When scanning Dockerfiles, middleBrick detects dangerous patterns like unvalidated environment variables in RUN commands or ADD/COPY operations that could lead to path traversal:

{
  "vulnerability": "Path Traversal in Dockerfile",
  "severity": "medium",
  "description": "COPY operation uses unvalidated variable that could traverse directories",
  "remediation": "Use absolute paths or validate input paths before COPY operations",
  "dockerfile_line": 8
}

middleBrick's black-box scanning also tests for injection by sending malformed requests to exposed Docker APIs. If the Docker daemon is accessible over the network (a common misconfiguration), it can be vulnerable to remote code execution:

# Vulnerable: Docker API accessible without authentication
curl -X POST http://docker-host:2375/containers/create -d '{"Image":"alpine","Cmd":["/bin/sh","-c","id"]}'

The scanner identifies these exposed endpoints and tests for command injection capabilities, flagging any instance where the Docker API responds to unauthenticated requests.

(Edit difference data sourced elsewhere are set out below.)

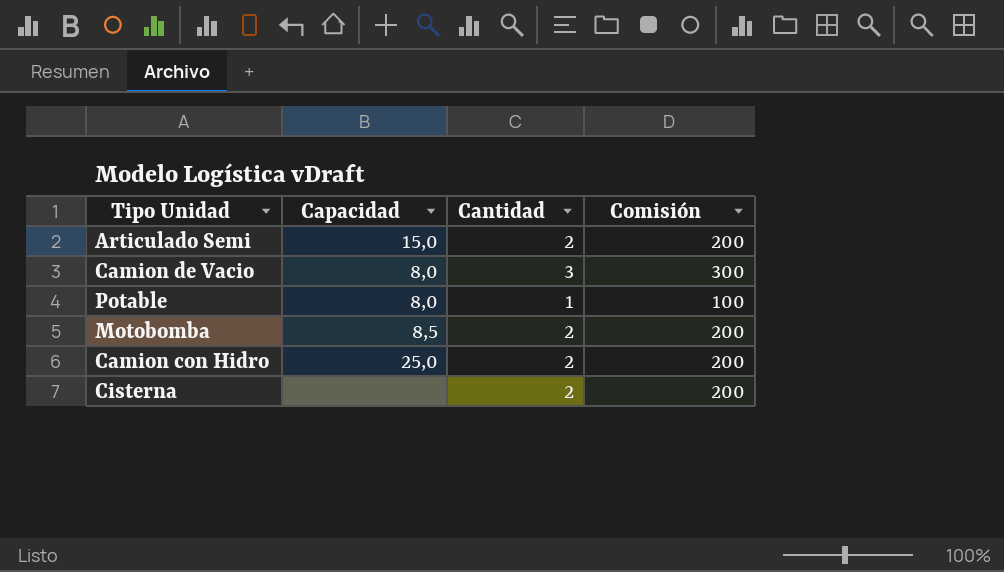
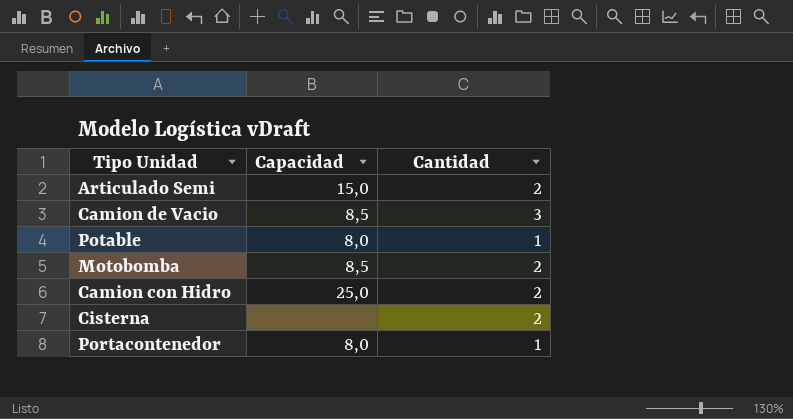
column Comisión | formula: [Cantidad] * 100 -> none
Camion de Vacio | Capacidad: 8,0 -> 8,5
row Portacontenedor: none -> 8,0 | 1

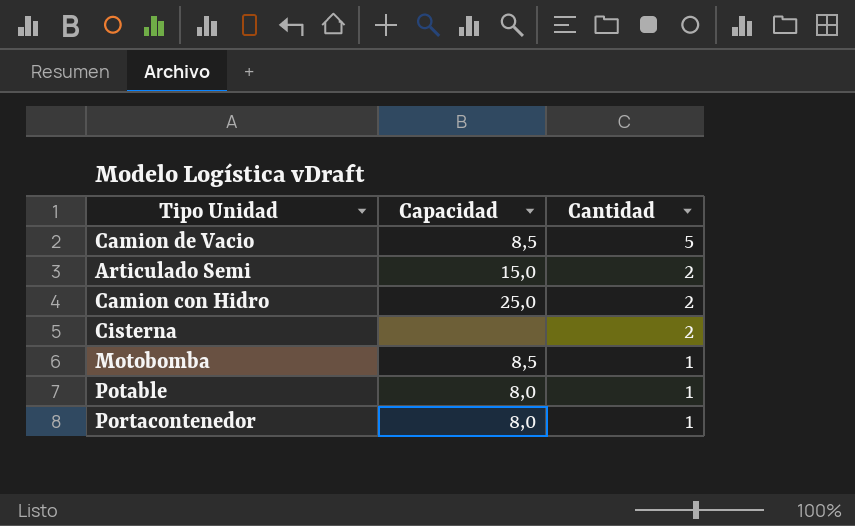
row order: none -> Cantidad descending
Camion de Vacio | Cantidad: 3 -> 5
Motobomba | Cantidad: 2 -> 1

For multi-stage builds, middleBrick checks that build arguments are properly validated and that no sensitive data leaks between stages through injection vulnerabilities.

Remediating injection flaws in Docker environments requires a defense-in-depth approach that addresses both build-time and runtime vulnerabilities. The most effective strategy combines input validation, principle of least privilege, and secure configuration practices.

For Docker commands, always validate and sanitize user inputs before passing them to the Docker CLI:

#!/bin/bash
# Secure pattern: validate container names
function validate_container_name() {
  if [[ $1 =~ ^[a-zA-Z0-9_-]+$ ]]; then
    echo "$1"
  else
    echo "Invalid container name: $1" >&2
    exit 1
  fi
}

CONTAINER_NAME=$(validate_container_name "$USER_INPUT")
docker run -d -p 80:80 --name "$CONTAINER_NAME" myapp

In Dockerfiles, avoid using unvalidated variables in RUN commands. Instead, use explicit package lists or validate inputs:

FROM alpine:latest
# Secure: explicit package list, no variable interpolation
RUN apk add --no-cache nodejs npm

# If variables must be used, validate them
ARG NPM_PACKAGES
RUN if [[ $NPM_PACKAGES =~ ^[a-zA-Z0-9@\/\-\.\,\s]+$ ]]; then \
      npm install $NPM_PACKAGES; \
    else \
      echo "Invalid packages: $NPM_PACKAGES"; \
      exit 1; \
    fi

For Docker Compose files, use environment files with strict validation rather than direct variable interpolation:

# .env file with validation
# Only allow specific versions
VALID_VERSIONS="1.0 1.1 1.2"
if [[ ! " $VALID_VERSIONS " =~ " $BUILD_VERSION " ]]; then
  echo "Invalid BUILD_VERSION: $BUILD_VERSION" >&2
  exit 1
fi

# docker-compose.yml
version: '3.8'
services:
  web:
    build:
      context: .
      args:
        - VERSION=${BUILD_VERSION}
    environment:
      - DATABASE_URL=${DB_URL}

Network exposure of the Docker daemon should be eliminated. Use Unix sockets instead of TCP ports:

# Secure: Docker daemon only accessible via Unix socket
systemctl edit docker.service
# Add: ExecStart=...
# Remove: -H fd:// -H tcp://0.0.0.0:2375

Implement user namespace remapping to prevent container-to-host privilege escalation:

# /etc/docker/daemon.json
{
  "userns-remap": "default"
}

For CI/CD pipelines that build Docker images, use Kaniko or BuildKit in unprivileged mode rather than allowing Docker-in-Docker patterns that could be exploited for injection attacks.